Imagine my surprise when I turned the page in the most recent Entertainment Weekly and there was an article about Furthermore! Author Tahereh Mafi is quoted as saying, "I wrote [Furthermore] after I fell in love with Ransom. It was like my life had entered a world of HD hypercolor."
And that is exactly what Furthermore is, a world of hypercolor, danger, trickery, fascinating beauty, and oddness. Alice lives in the world of Ferenwood, but travels to this other realm with her former schoolmate Oliver in search of her father. They encounter many strange things - origami foxes from a 2-dimensional village, Time (or Tim as he invites them to call him), guardian ladies in pantsuits (much scarier than they sound), and even a village built entirely in the tops of gigantic trees. Along the way through all these adventures, they come to know one another and their own strengths. (I'm not telling if they find her father, that would be cheating.)
The writing is as lush and layered as all the colors and personalities within this fantasy world. Mafi makes it easy to imagine the various villages and their inhabitants. She also captures what it is like to be a child of 12, moving into young adulthood and seeing parents with new eyes. "Alice had long suspected that Father was different from everyone else in Ferenwood - his thoughts were richer, his mind fuller, his eyes brighter - but Alice never thought of Father as a man with secrets, and now she was beginning to wonder if she'd really known Father at all." And what it can feel like to do that growing up. "And she was beginning to realize that part of growing up meant growing tender, and that secrets were sometimes wrapped around tender things to keep them safe."

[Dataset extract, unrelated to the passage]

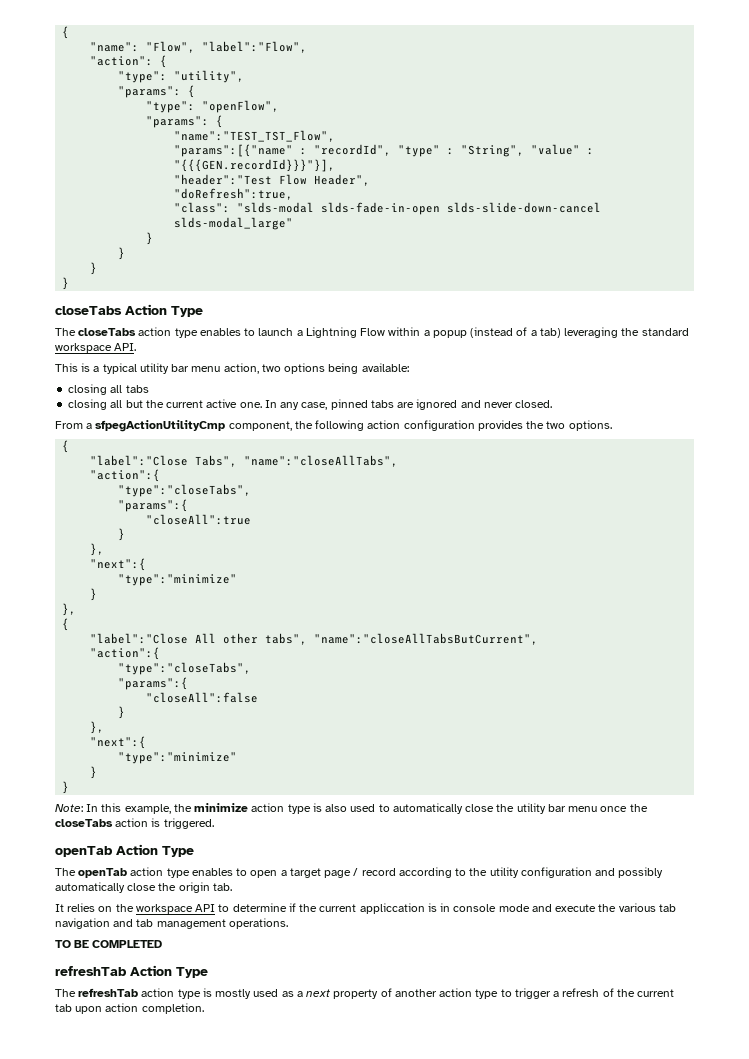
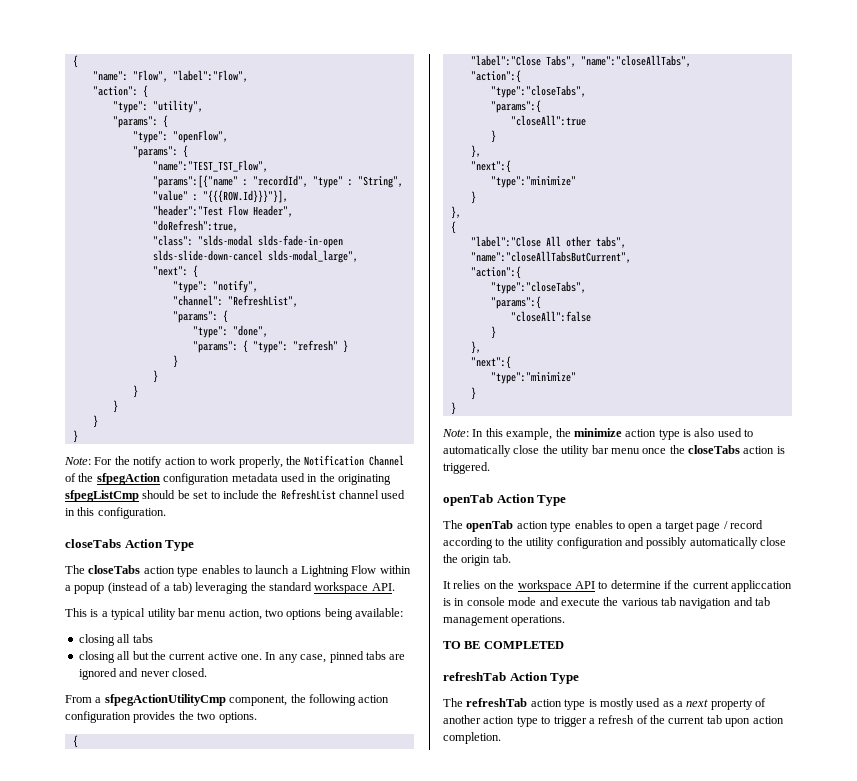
[174,159,336,172] "{{{GEN.recordId}}}"}], -> [202,190,288,203] "{{{ROW.Id}}}"}],
[174,217,294,230] [146,232,154,245] [118,247,126,260] [90,262,98,275] [62,277,70,290] slds-modal_large" // } // } // } // } -> [267,250,358,263] [152,265,198,278] [172,280,258,293] [172,295,298,307] [172,310,228,323] [192,325,268,338] [192,340,348,353] [172,355,178,368] [152,370,158,383] [132,385,138,398] [112,400,118,413] [92,415,98,428] [72,430,78,443] [64,455,405,468] [65,473,391,485] [65,489,406,502] [65,507,166,519] slds-modal_large", // "next": { // "type": "notify", // "channel": "RefreshList", // "params": { // "type": "done", // "params": { "type": "refresh" } // } // } // } // } // } // } // Note: For the notify action to work properly, the Notification Channel of the sfpegAction configuration metadata used in the originating sfpegListCmp should be set to include the RefreshList channel used in this configuration.

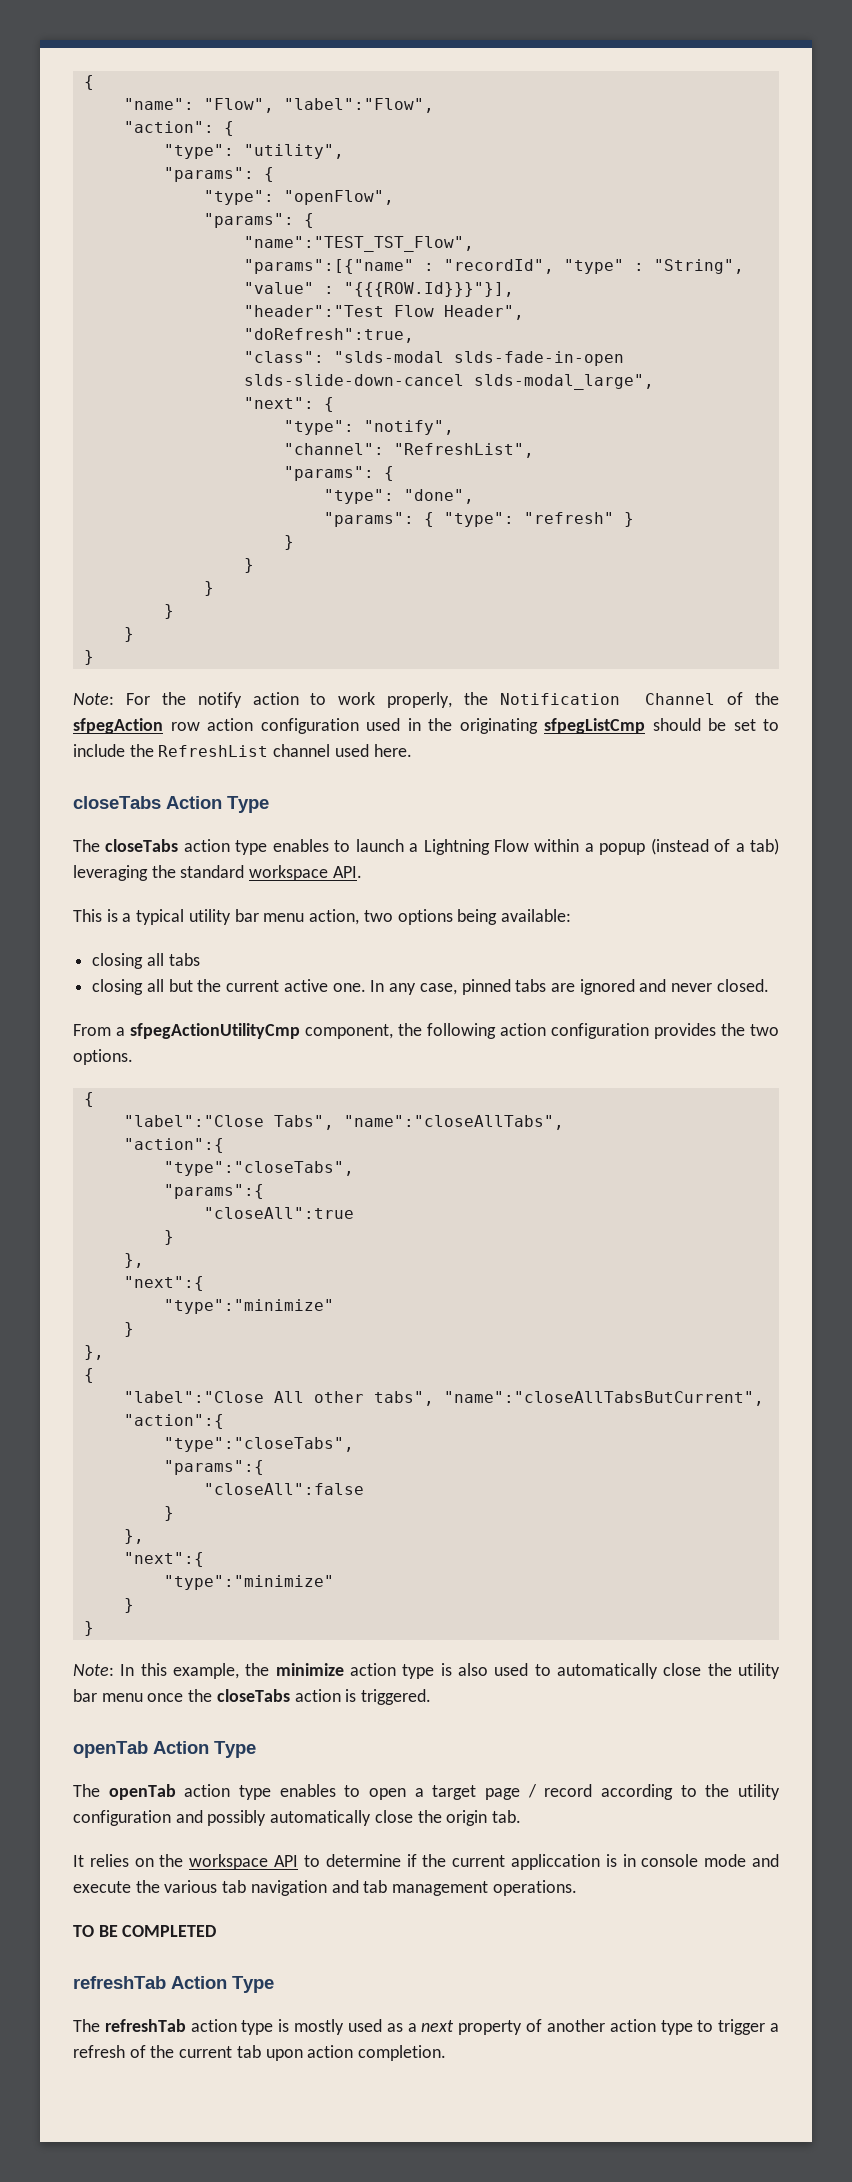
[163,473,278,485] configuration metadata -> [170,718,359,734] row action configuration
[65,507,166,519] in this configuration. -> [373,744,412,757] here.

Furthermore is as richly imagined as any trip through a looking glass or down a rabbit hole, and it seems fitting that the protagonist in this story has the same name as the girl in those stories. While there are no hookah-smoking caterpillars or Mad Hatters, there are definitely some queens (and princess and twincesses) that want Alice's head, and Oliver's too. Once you read this story, you may find yourself imagining ever so many impossible things before breakfast.
Highly recommended for those in middle grades and up who enjoy fantasy adventures.
I read an e-book provided by the publisher through NetGalley.